* **Brief**: Below are records to repeat exactly; copy them without the pictures.

- - -

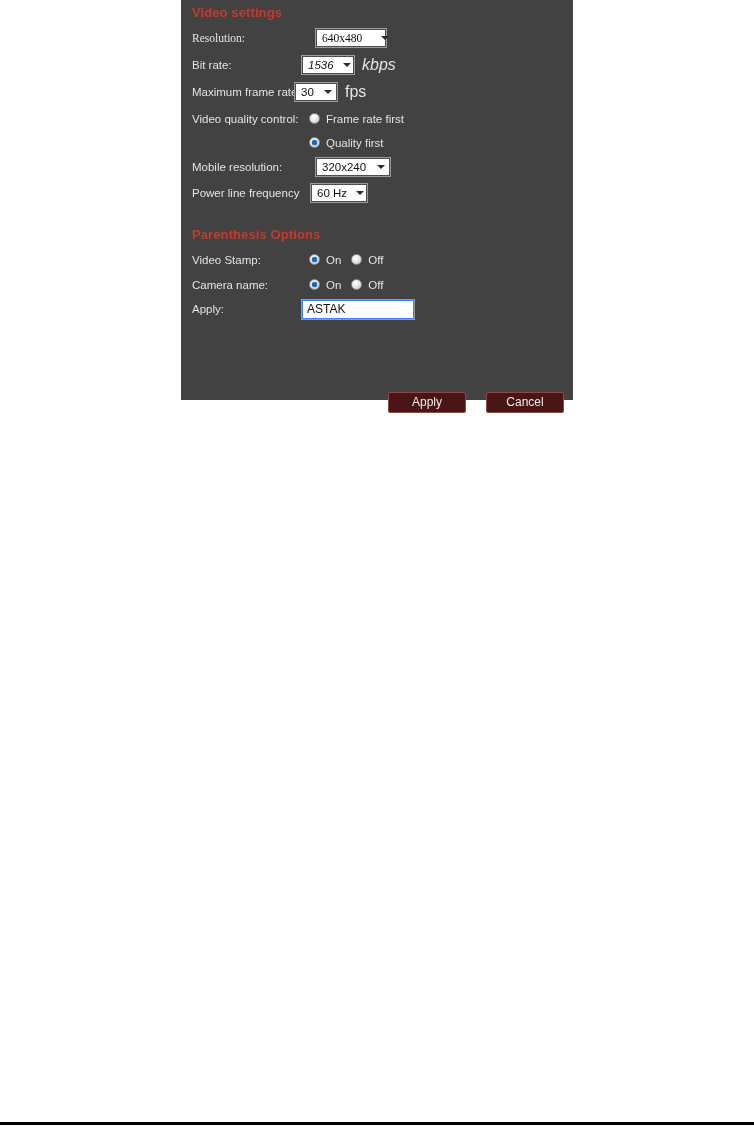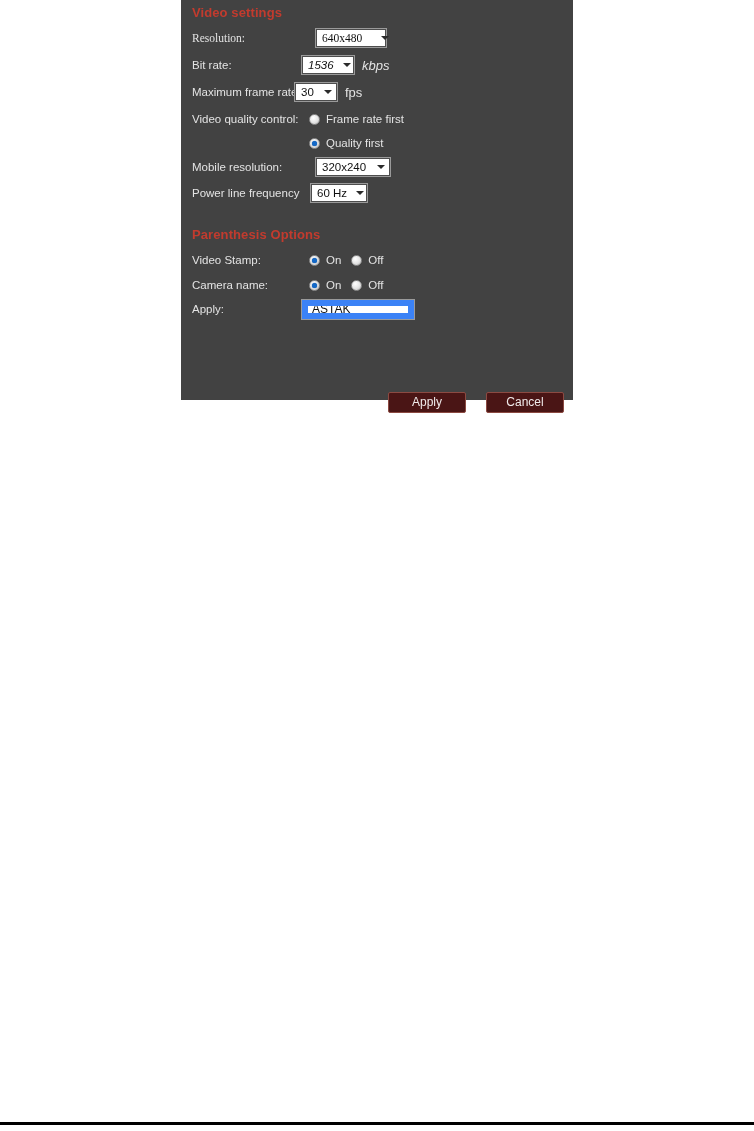"kbps" .unit { font-size: 13px -> 16px }
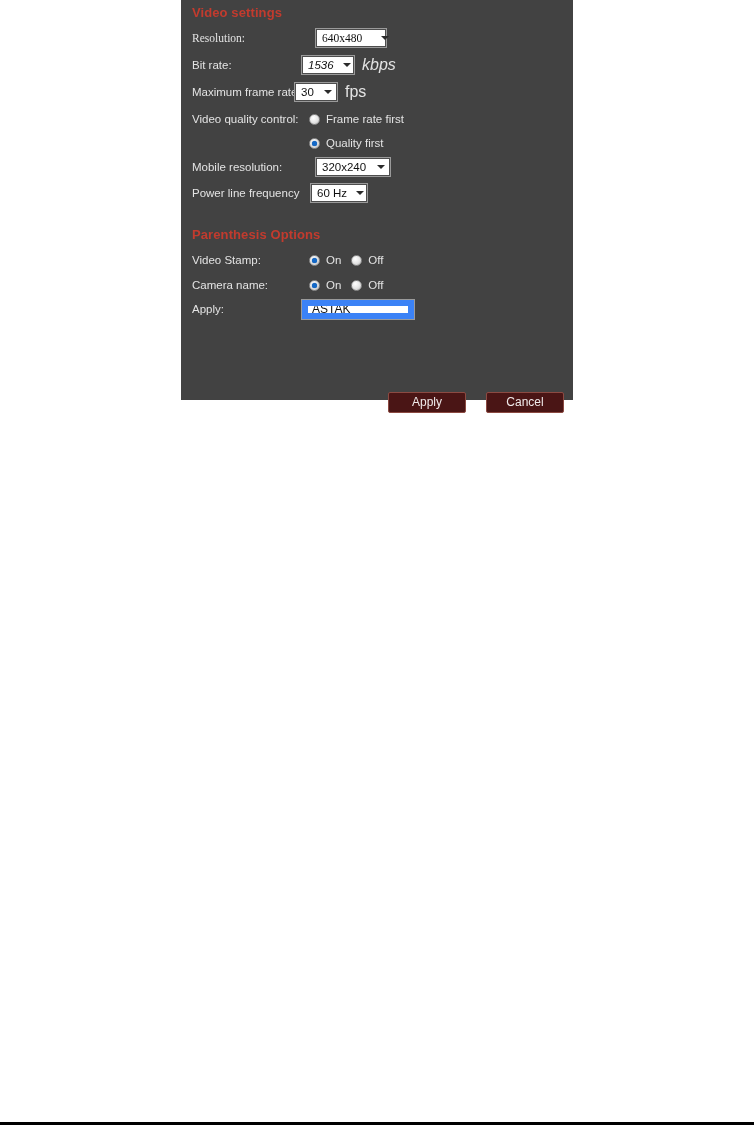"Frame rate first" .radio-wrap { align-items: flex-end -> flex-start }
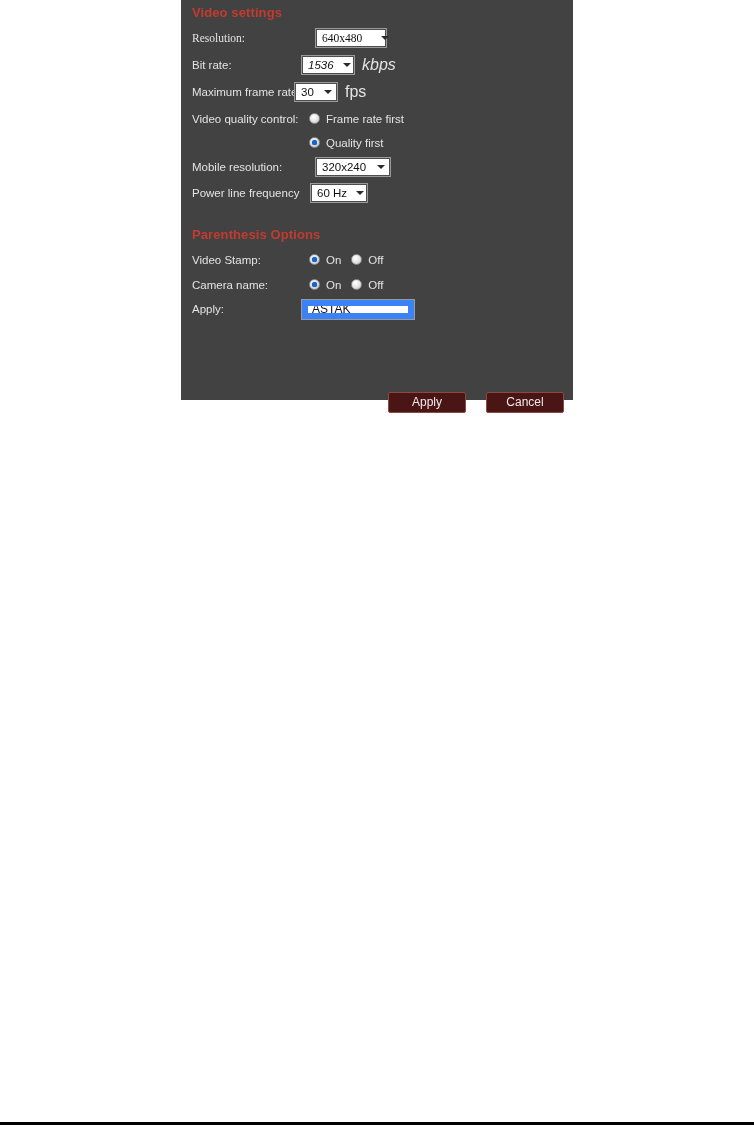"ASTAK" .text-input { border: 6px solid #3b82f6 -> 1px solid #3b82f6 }
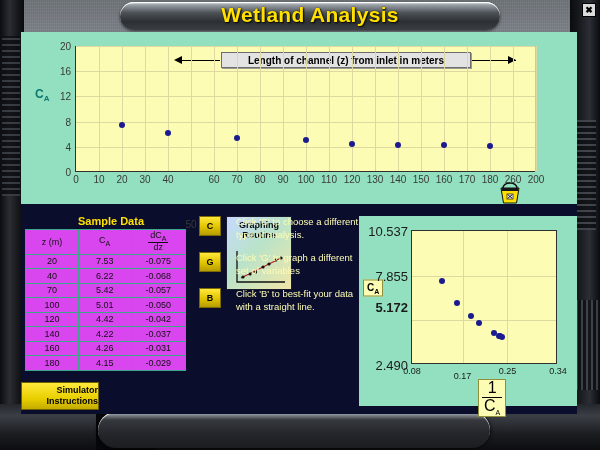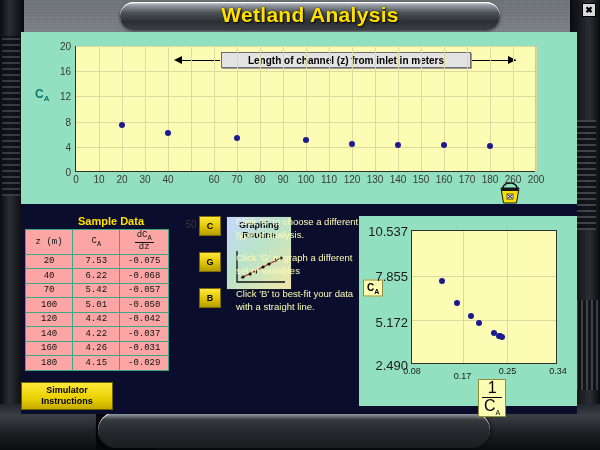"z (m)" .sd-table { background: #fca5a5 -> #d946ef; font-family: Liberation Mono, monospace -> none; width: 144px -> 161px }
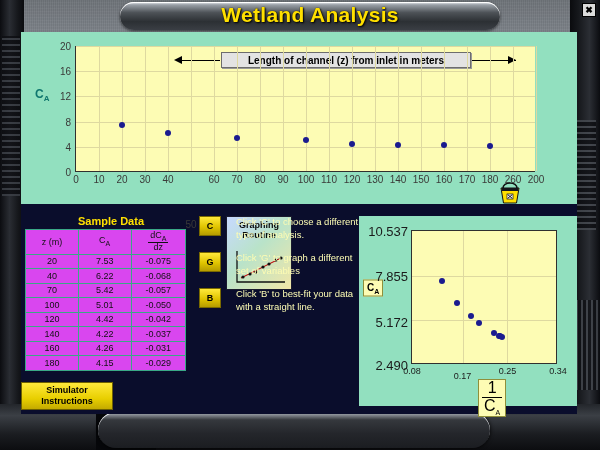"5.172" div.sc-ylab { font-weight: none -> bold; top: 91px -> 76px }
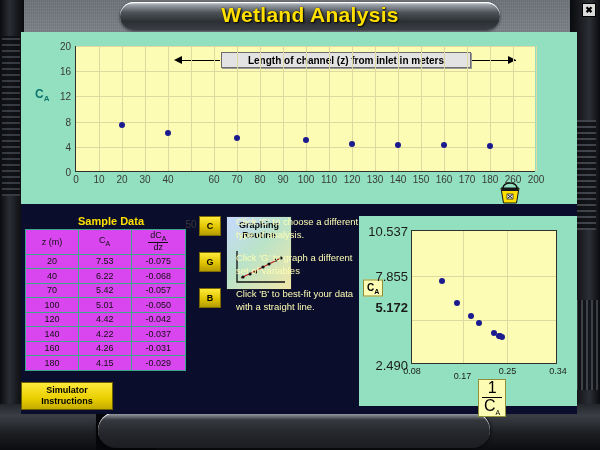"Simulator Instructions" .navbtn { text-align: center -> right; width: 92px -> 78px }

- - -

* **Result**:
"kbps" .unit { font-size: 13px -> 16px }
"Frame rate first" .radio-wrap { align-items: flex-end -> flex-start }
"ASTAK" .text-input { border: 6px solid #3b82f6 -> 1px solid #3b82f6 }
"z (m)" .sd-table { background: #fca5a5 -> #d946ef; font-family: Liberation Mono, monospace -> none; width: 144px -> 161px }
"5.172" div.sc-ylab { font-weight: none -> bold; top: 91px -> 76px }
"Simulator Instructions" .navbtn { text-align: center -> right; width: 92px -> 78px }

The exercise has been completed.